The Fifth Amendment to the Constitution of the United States of America states:

No person shall be held to answer for a capital, or otherwise infamous crime, unless on a presentment or indictment of a grand jury, except in cases arising in the land or naval forces, or in the militia, when in actual service in time of war or public danger; nor shall any person be subject for the same offense to be twice put in jeopardy of life or limb; nor shall be compelled in any criminal case to be a witness against himself, nor be deprived of life, liberty, or property, without due process of law; nor shall private property be taken for public use, without just compensation.

The Supreme Court Garrity Ruling of 1967 interprets this amendment by rejecting an officer's right to request counsel when ordered to write a report by internal affairs or other legal police supervisors even though the report may incriminate the officer.

The only protection the ruling affords is that the report may only be used for internal police investigations. This ruling has exposed many officers to abuses by overzealous internal affairs officers. To insure the report is used properly, a statement should be written on the report itself. Officers should always contact their PBA Rep, and a union rep should be present anytime he is interviewed by Internal Affairs or any other departmental supervisor in any disciplinary interview.

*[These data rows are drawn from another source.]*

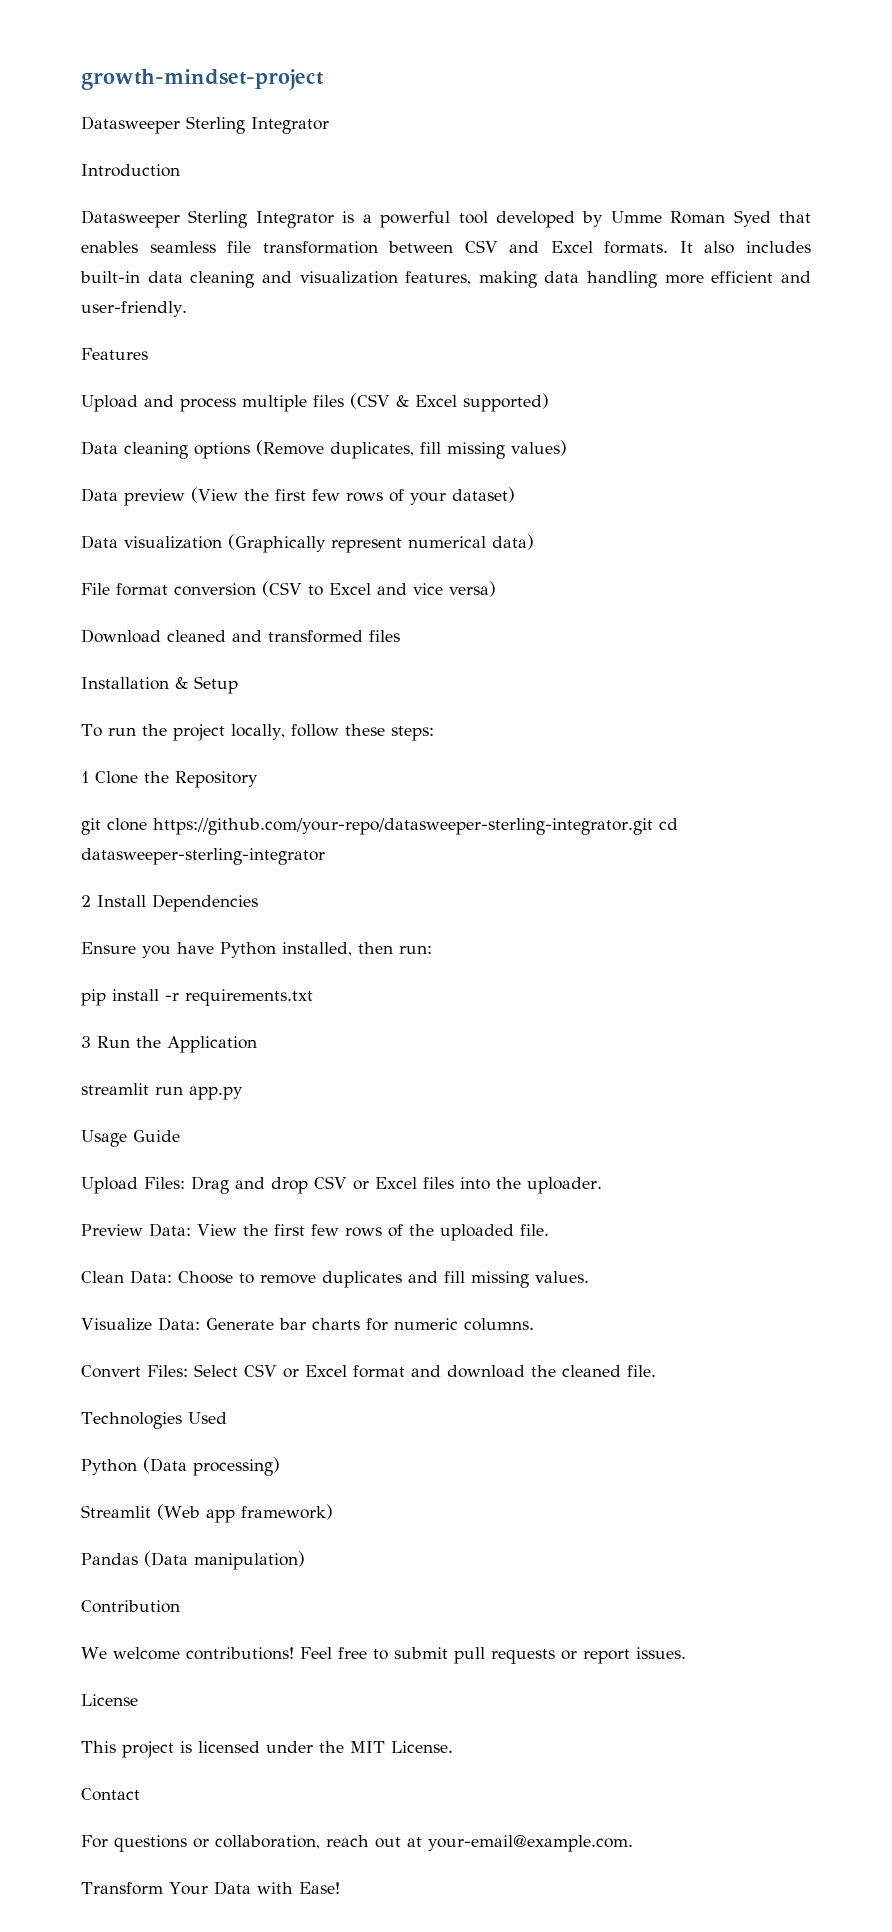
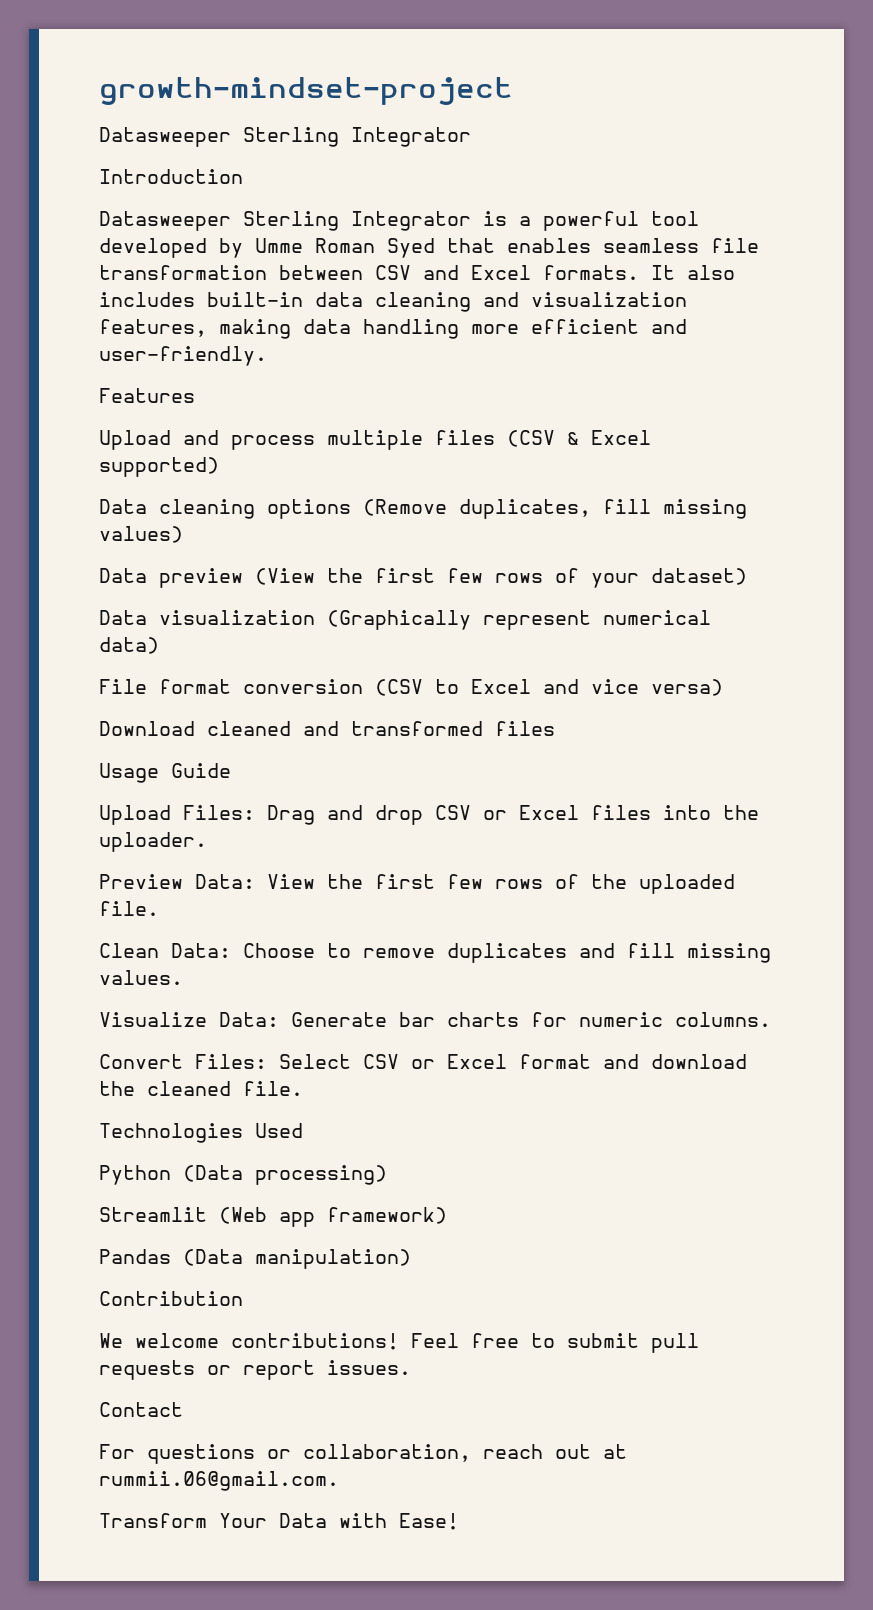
- Installation & Setup
- To run the project locally, follow these steps:
- 1 Clone the Repository
- git clone https://github.com/your-repo/datasweeper-sterling-integrator.git cd datasweeper-sterling-integrator
- 2 Install Dependencies
- Ensure you have Python installed, then run:
- pip install -r requirements.txt
- 3 Run the Application
- streamlit run app.py
- License
- This project is licensed under the MIT License.
- For questions or collaboration, reach out at your-email@example.com.
+ For questions or collaboration, reach out at rummii.06@gmail.com.

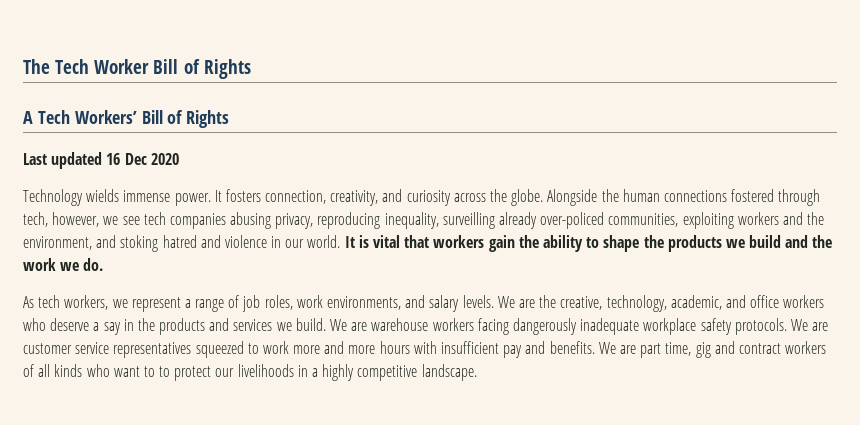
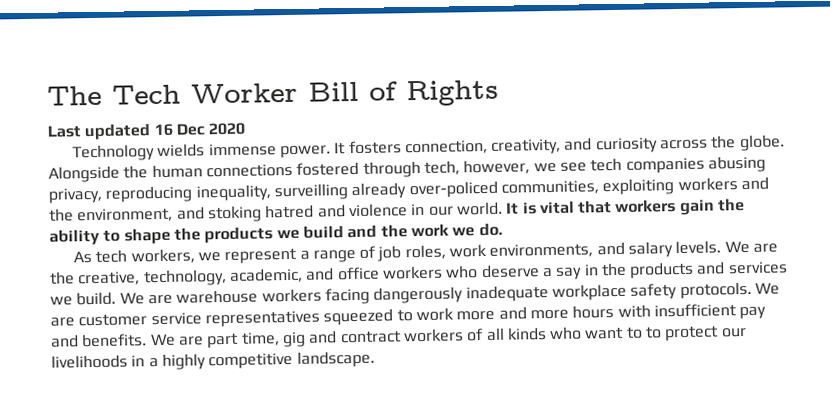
- A Tech Workers’ Bill of Rights

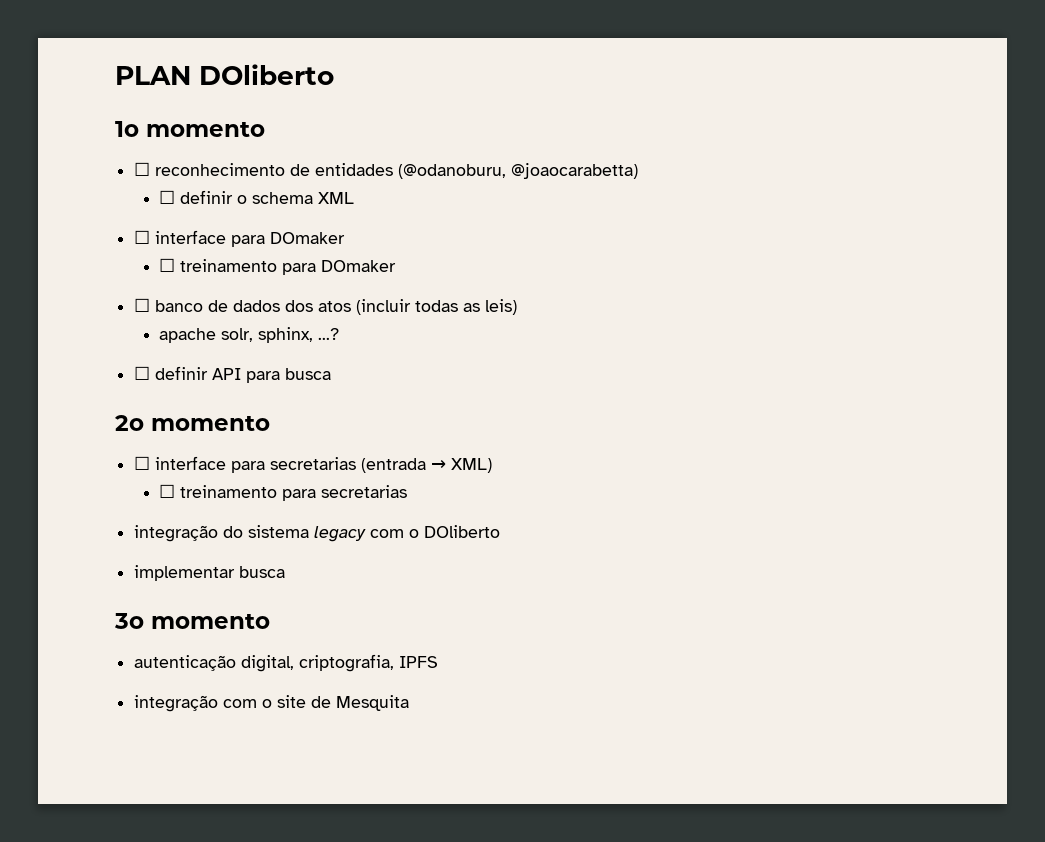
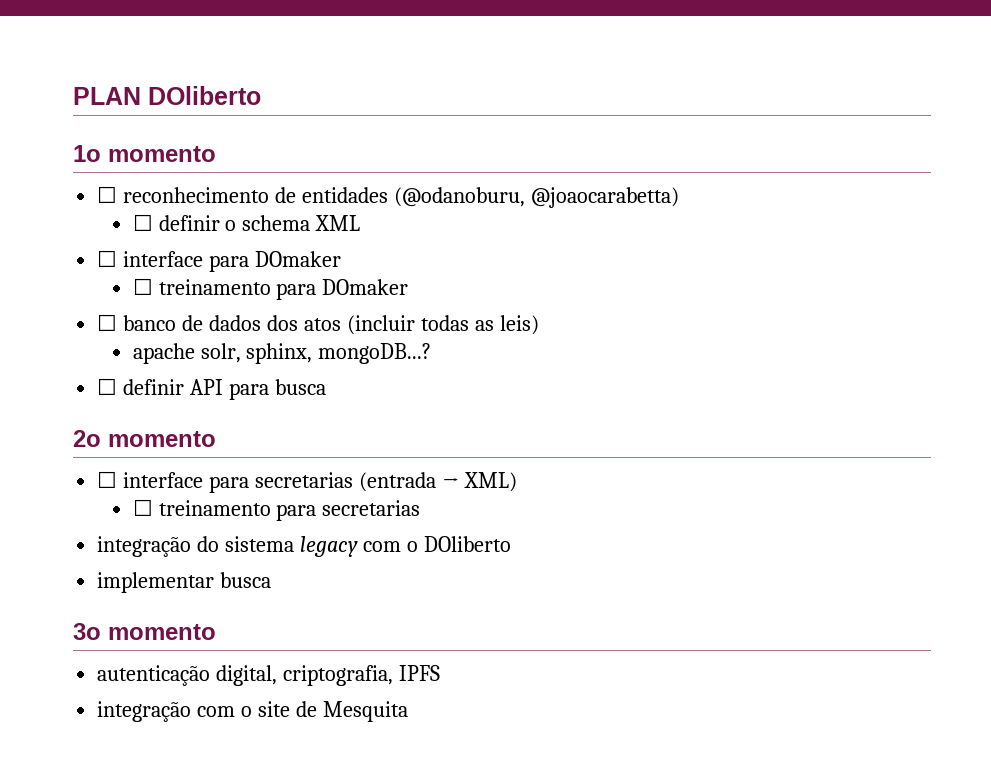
- apache solr, sphinx, ...?
+ apache solr, sphinx, mongoDB...?

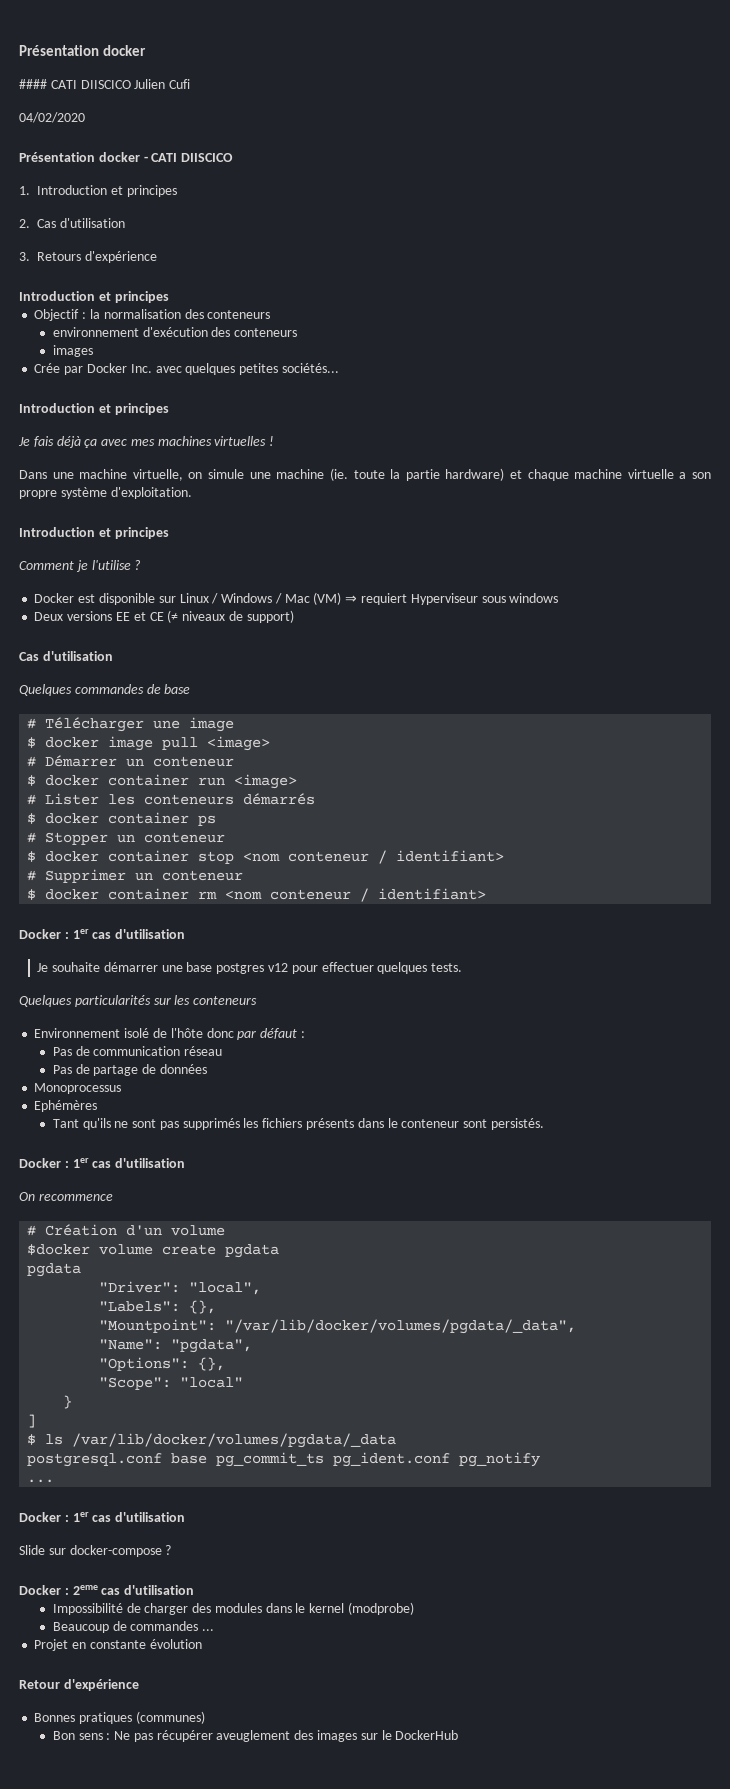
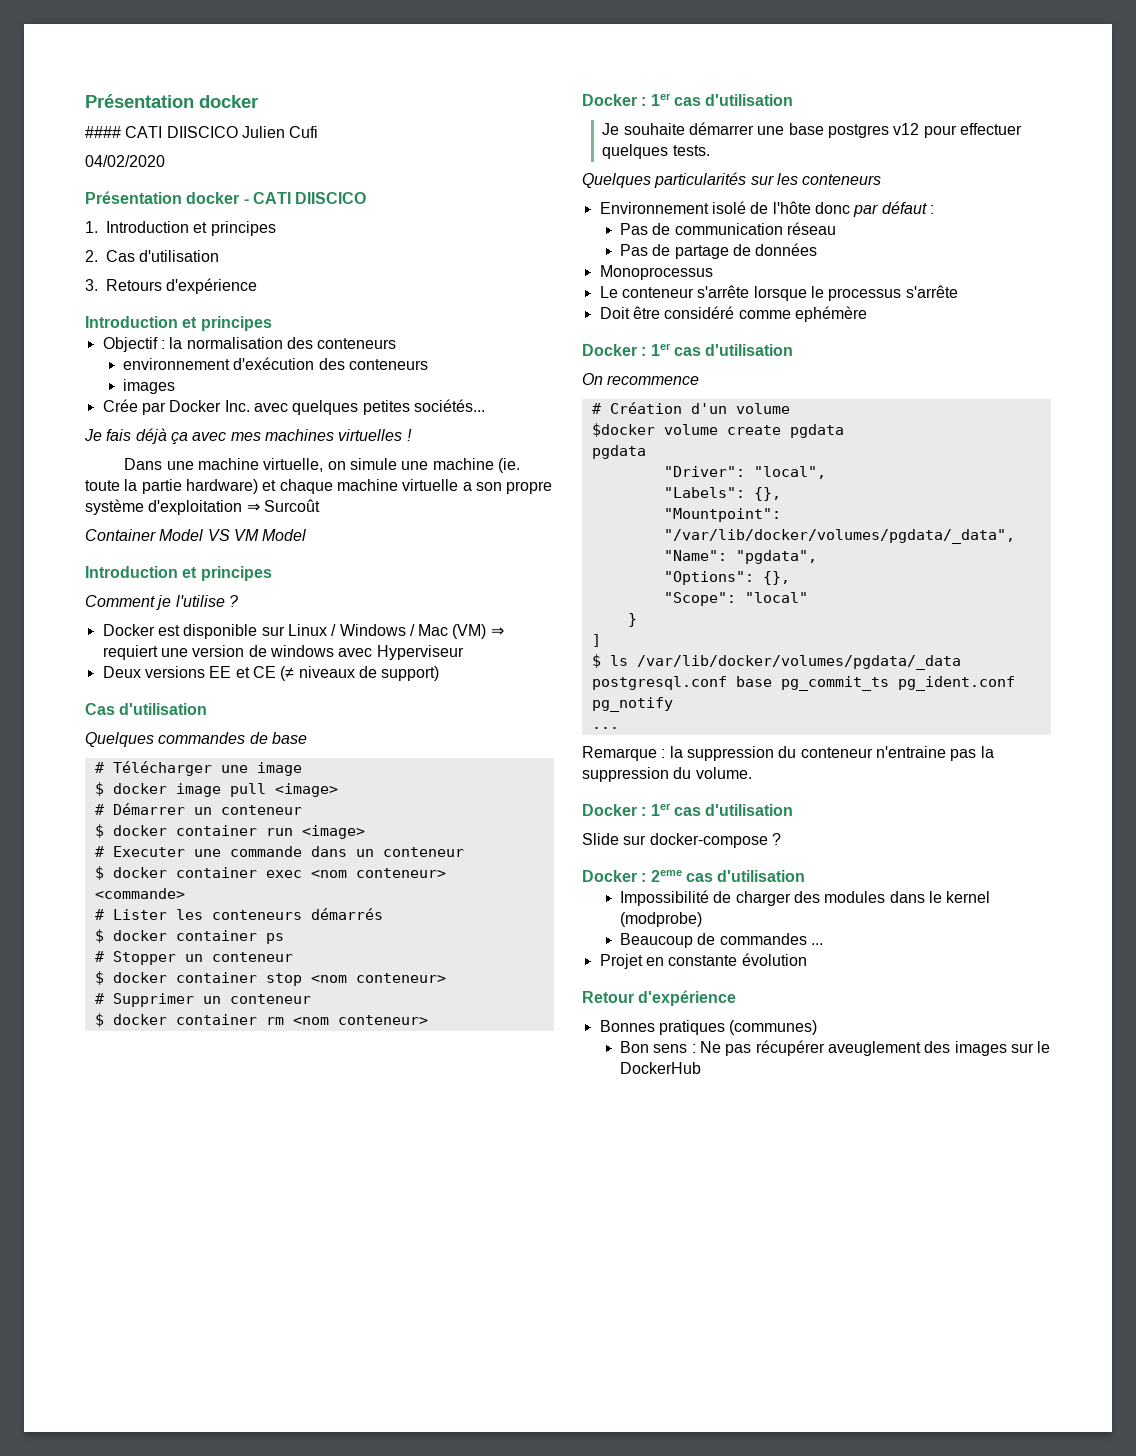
  Crée par Docker Inc. avec quelques petites sociétés...
- Introduction et principes
- Dans une machine virtuelle, on simule une machine (ie. toute la partie hardware) et chaque machine virtuelle a son propre système d'exploitation.
+ Dans une machine virtuelle, on simule une machine (ie. toute la partie hardware) et chaque machine virtuelle a son propre système d'exploitation ⇒ Surcoût
+ Container Model VS VM Model
- Docker est disponible sur Linux / Windows / Mac (VM) ⇒ requiert Hyperviseur sous windows
+ Docker est disponible sur Linux / Windows / Mac (VM) ⇒ requiert une version de windows avec Hyperviseur
+ # Executer une commande dans un conteneur
+ $ docker container exec <nom conteneur> <commande>
- $ docker container stop <nom conteneur / identifiant>
+ $ docker container stop <nom conteneur>
- $ docker container rm <nom conteneur / identifiant>
+ $ docker container rm <nom conteneur>
- Ephémères
- Tant qu'ils ne sont pas supprimés les fichiers présents dans le conteneur sont persistés.
+ Le conteneur s'arrête lorsque le processus s'arrête
+ Doit être considéré comme ephémère
+ Remarque : la suppression du conteneur n'entraine pas la suppression du volume.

This statement should be written ABOVE ANY report an officer is ordered to write by the internal affairs division of the police department. This insures that the report can only be used against the officer in internal investigations and not used later should criminal charges of any type follow:

It is my understanding that this report is made for administrative, internal police department purposes only and will not be used as part of an official investigation. This report is made by me after being ordered to do so by lawful supervisory officers. It is my understanding that by refusing to obey an order to write this report that I can be disciplined for insubordination and that the punishment for insubordination can be up to and including termination of employment. This report is made only pursuant to such orders and the potential punishment / discipline that can result for failure to obey that order.

The Public Employment Relations Commission has determined that a union has a staturory right to represent a greivint at any meeting or interview which the employee reasonably expects to receive discipline (NLRB v. Weingarten Inc. 88 2689, 420 U.S. 251 [1975]) PERC No. 89-31, 5 NJPER 10206, viewed the unfair practice provisions of the National Labor Relations Act.